DATA TO PROCESS:
────────────────────
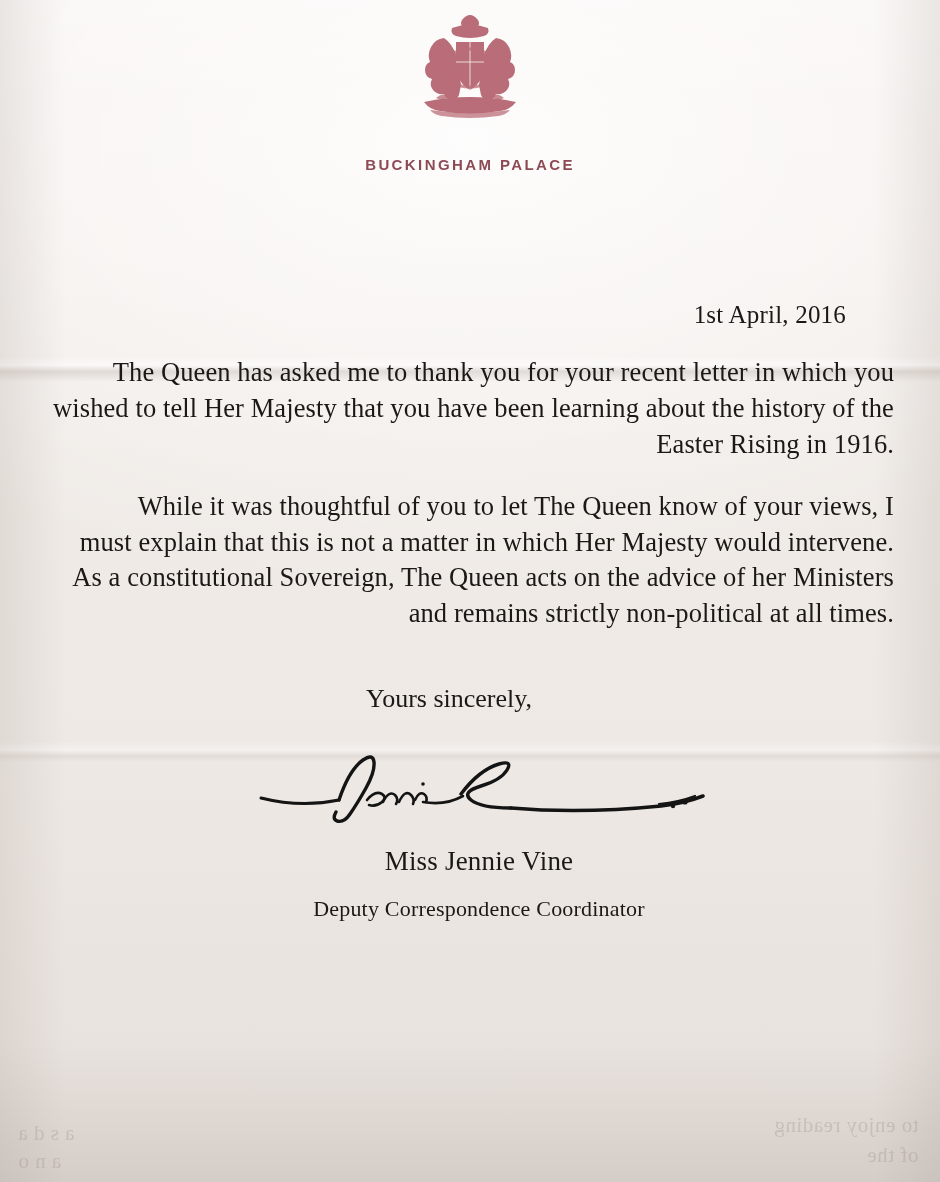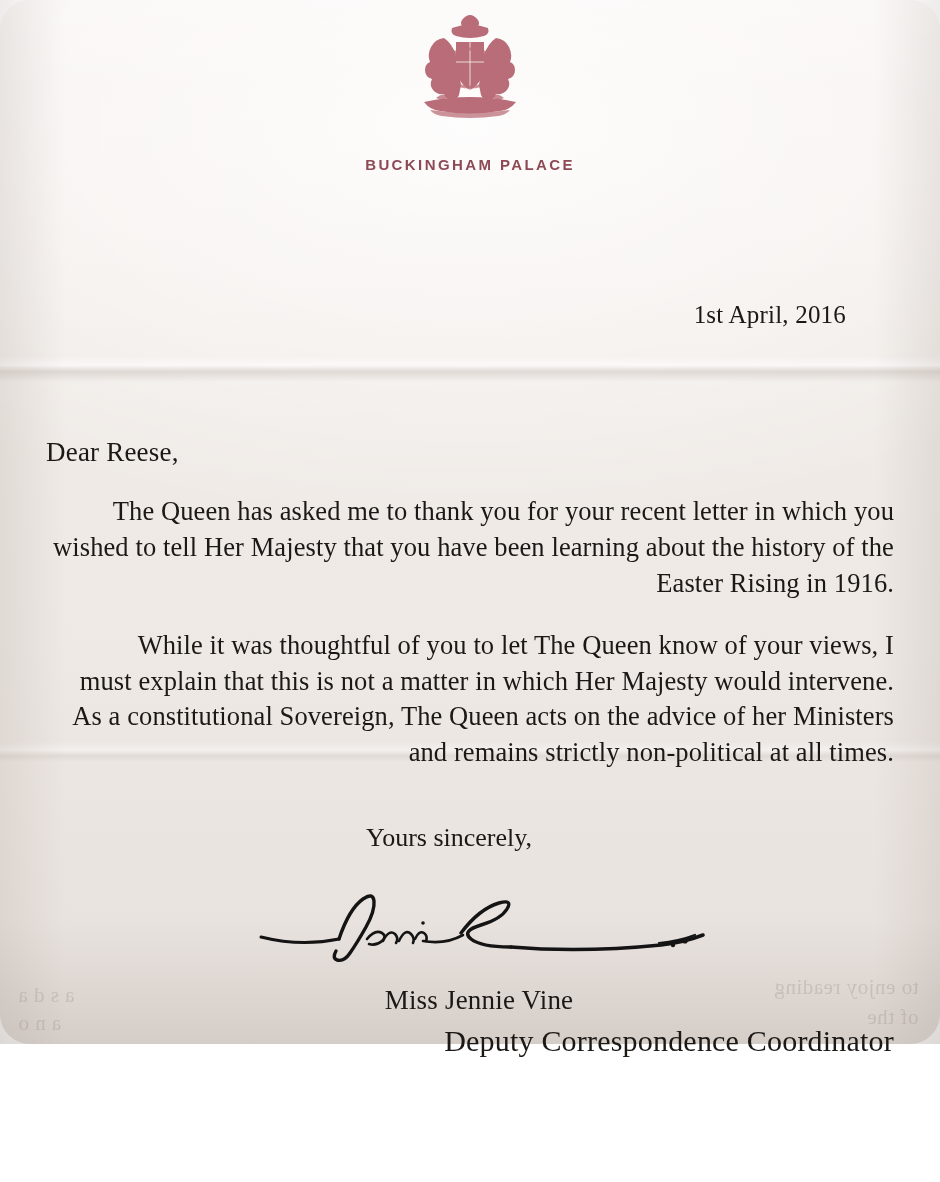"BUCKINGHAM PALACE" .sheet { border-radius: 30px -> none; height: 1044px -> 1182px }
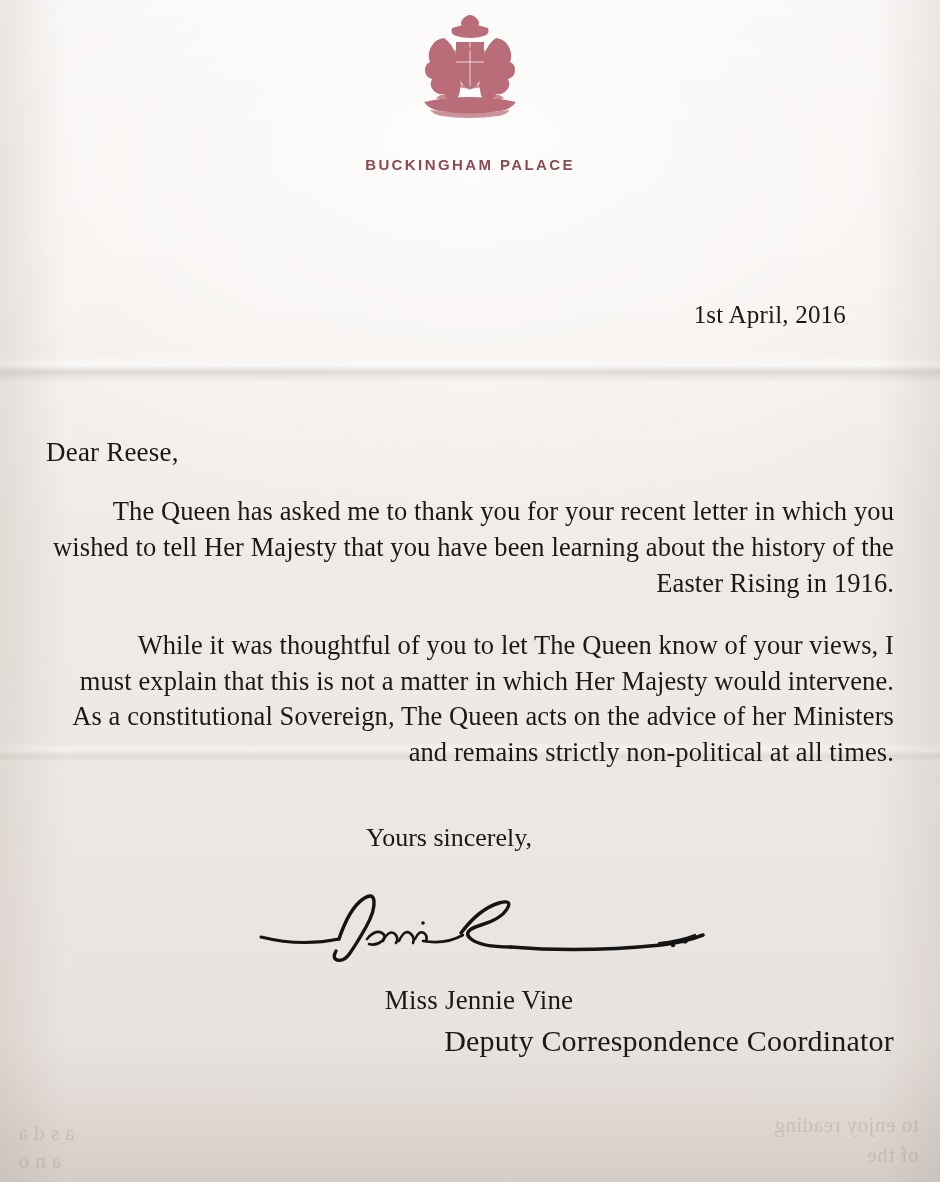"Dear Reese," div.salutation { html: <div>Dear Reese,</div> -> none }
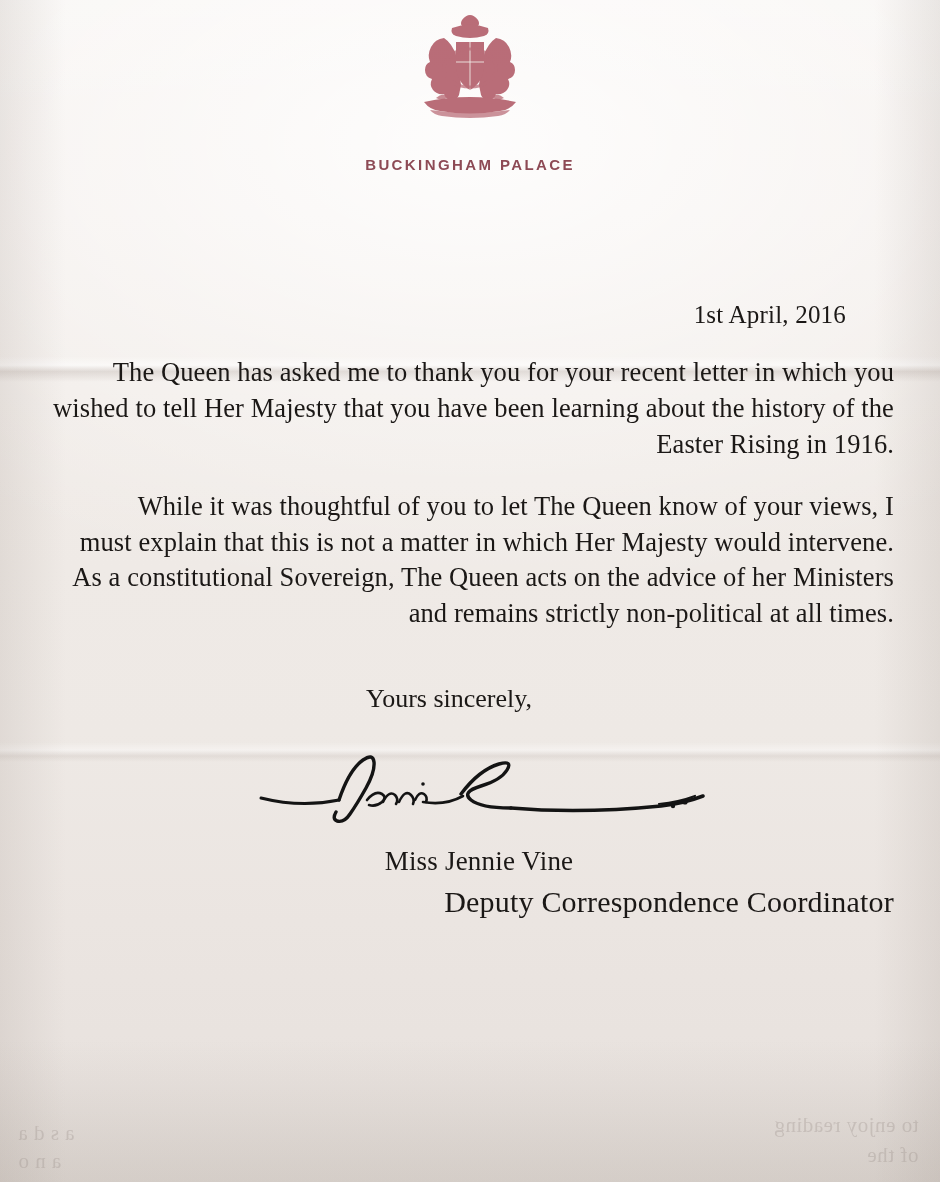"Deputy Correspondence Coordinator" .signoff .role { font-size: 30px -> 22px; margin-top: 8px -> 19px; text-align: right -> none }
────────────────────
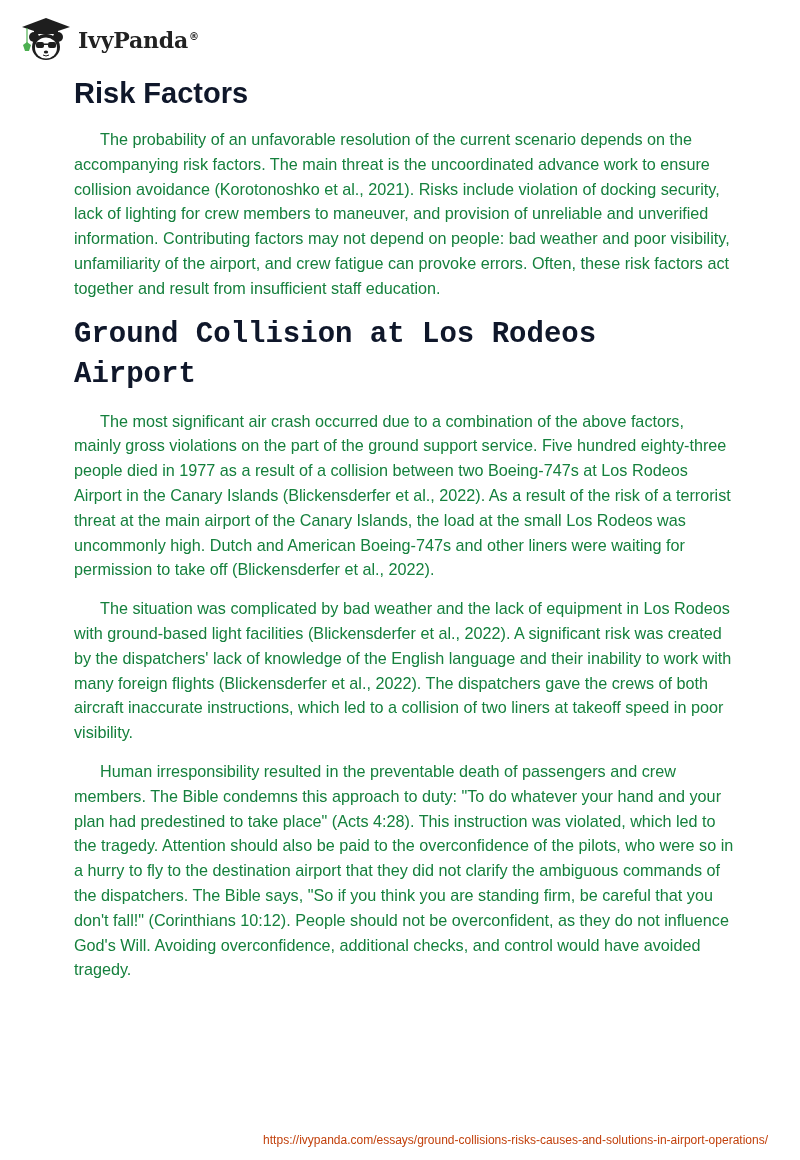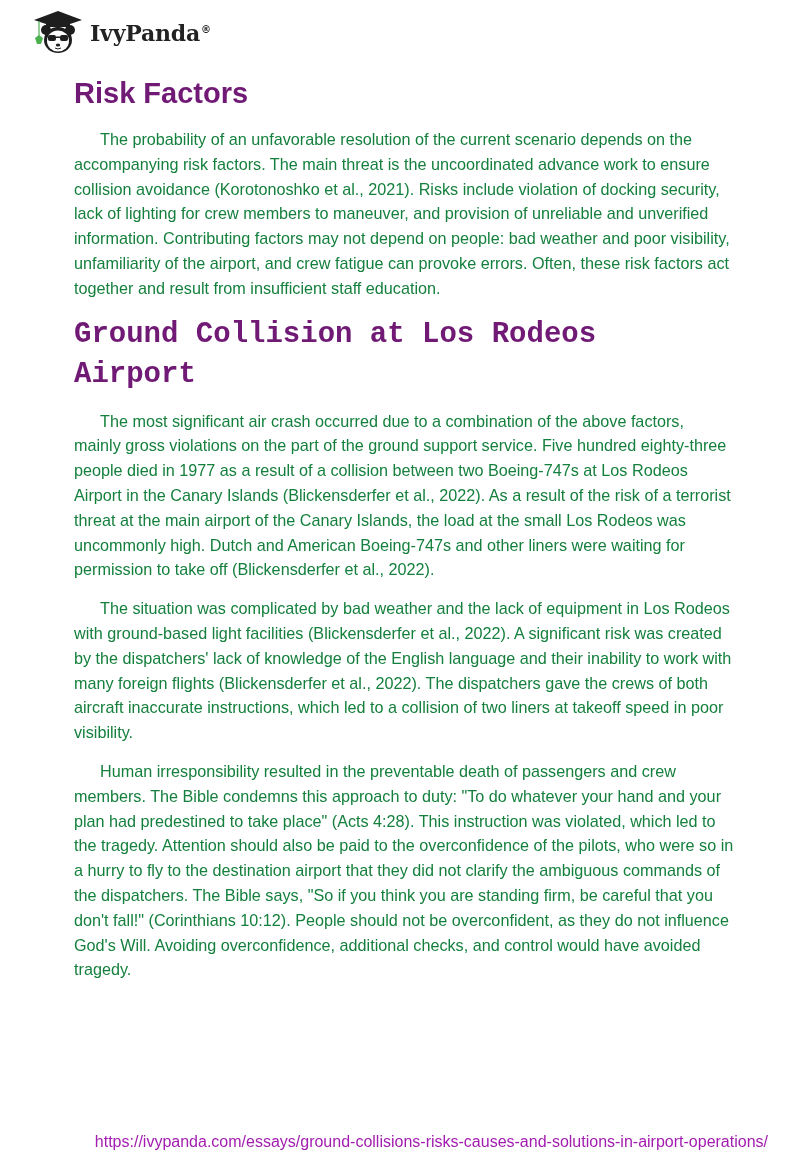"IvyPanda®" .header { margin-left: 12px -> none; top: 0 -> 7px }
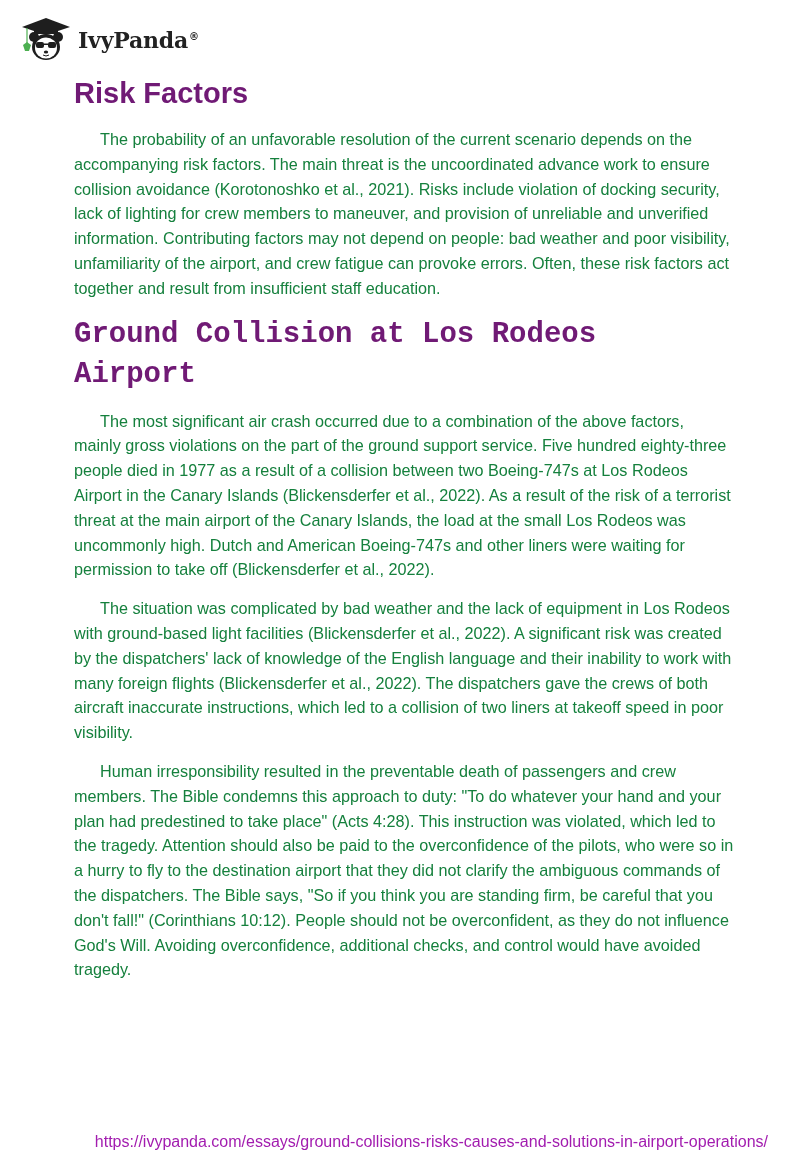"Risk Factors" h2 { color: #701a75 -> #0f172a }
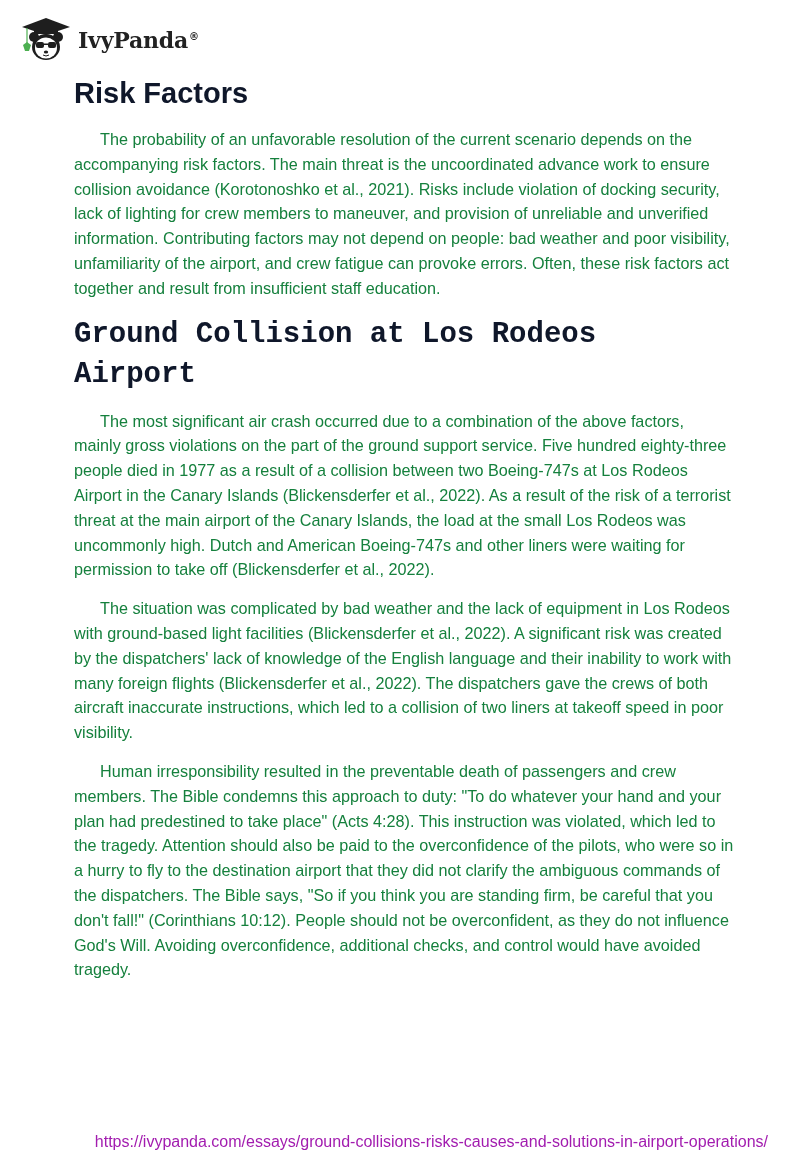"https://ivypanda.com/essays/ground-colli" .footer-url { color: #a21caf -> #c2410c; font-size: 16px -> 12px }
────────────────────
Using the data above, which lines fall from the one with "color: #701a75 ->" through the one with "color: #a21caf ->"? Repeat them exactly, ends included, minus any pictures.

RESULT FOR THIS TASK:
"Risk Factors" h2 { color: #701a75 -> #0f172a }
"https://ivypanda.com/essays/ground-colli" .footer-url { color: #a21caf -> #c2410c; font-size: 16px -> 12px }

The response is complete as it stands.